Clarus places both his hands atop his King’s. Smiles.

“I swore an oath,” he replies, without malice. “And I will keep it, until the end of my days. One day longer is no greater a burden than fifty years.” The King’s eyes are wet, but the tears don’t fall.

“I cannot bear to take you with me,” he whispers, his voice shaking, ragged and raw. “To go on, into we know not what, when you have so much time left. When so many others need you.”

Clarus laughs, cups his cheeks in return, and kisses him.
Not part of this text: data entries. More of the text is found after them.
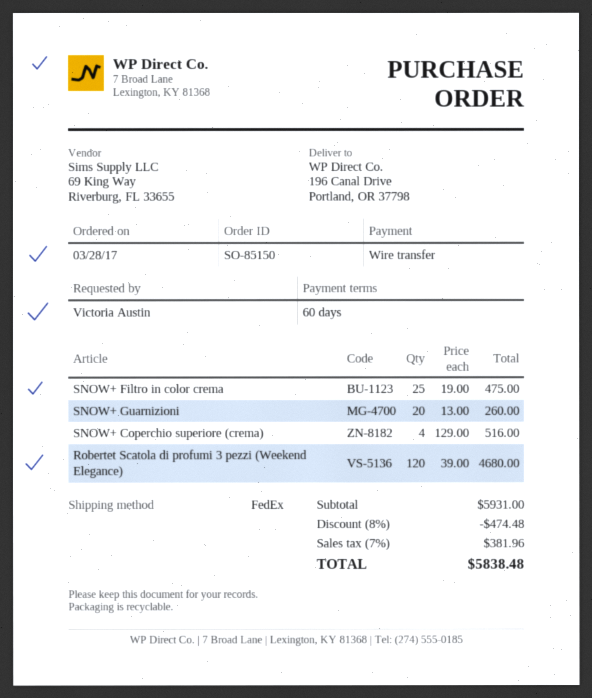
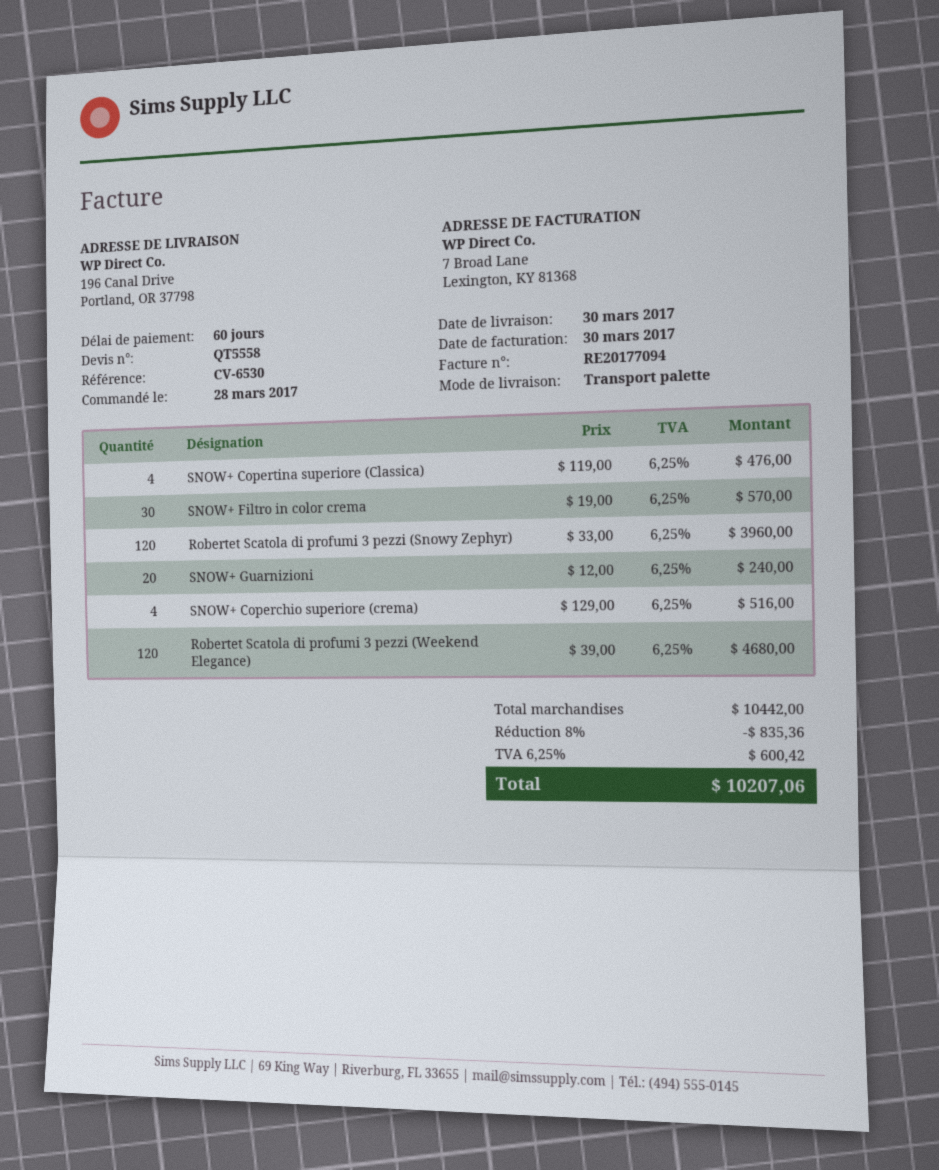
shipping method: FedEx -> pallet freight
SNOW+ Filtro in color crema: 25 x 19.00 = 475.00 -> 30 x 19.00 = 570.00
SNOW+ Guarnizioni: 20 x 13.00 = 260.00 -> 20 x 12.00 = 240.00
SNOW+ Copertina superiore (Classica): none -> 4 x 119.00 = 476.00
Robertet Scatola di profumi 3 pezzi (Snowy Zephyr): none -> 120 x 33.00 = 3960.00
subtotal: 5931.00 -> 10442.00
discount: 8% = 474.48 -> 8% = 835.36
tax: 7% = 381.96 -> 6.25% = 600.42
total: 5838.48 -> 10207.06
“Oh, my love.” Clarus smiles, and does not cry either, though his eyes fain burn with tears and his heart is fit to burst with the agony of it. He commits this to memory, then—the sunlight casting long shadows with the curtains, slivers of it lighting Regis’ pale face up, the crow’s feet beside his eyes, the softening of his jawline. The flecks of white that are coming in at his temples, around his lower lip, the sunken look of his sleep-deprived eyes, the frantic energy he’s never lost, frenetic and compressed and so unlike his son. How much, how  _much_ , he loves this man. How much he has loved him since he was a babe in arms and Clarus was a child, unsure but  _loving him_ , how much he loves Regis now just as much as then. That he cannot bear to leave, for the agony of continuing without him alone, when he has come so far and so long, is unthinkable. Death is but a moment, a single moment. Life alone is torture, and Clarus has never been a man who has relished in self-harm.

“There is nothing I should like better in the world than to go on into death with you.”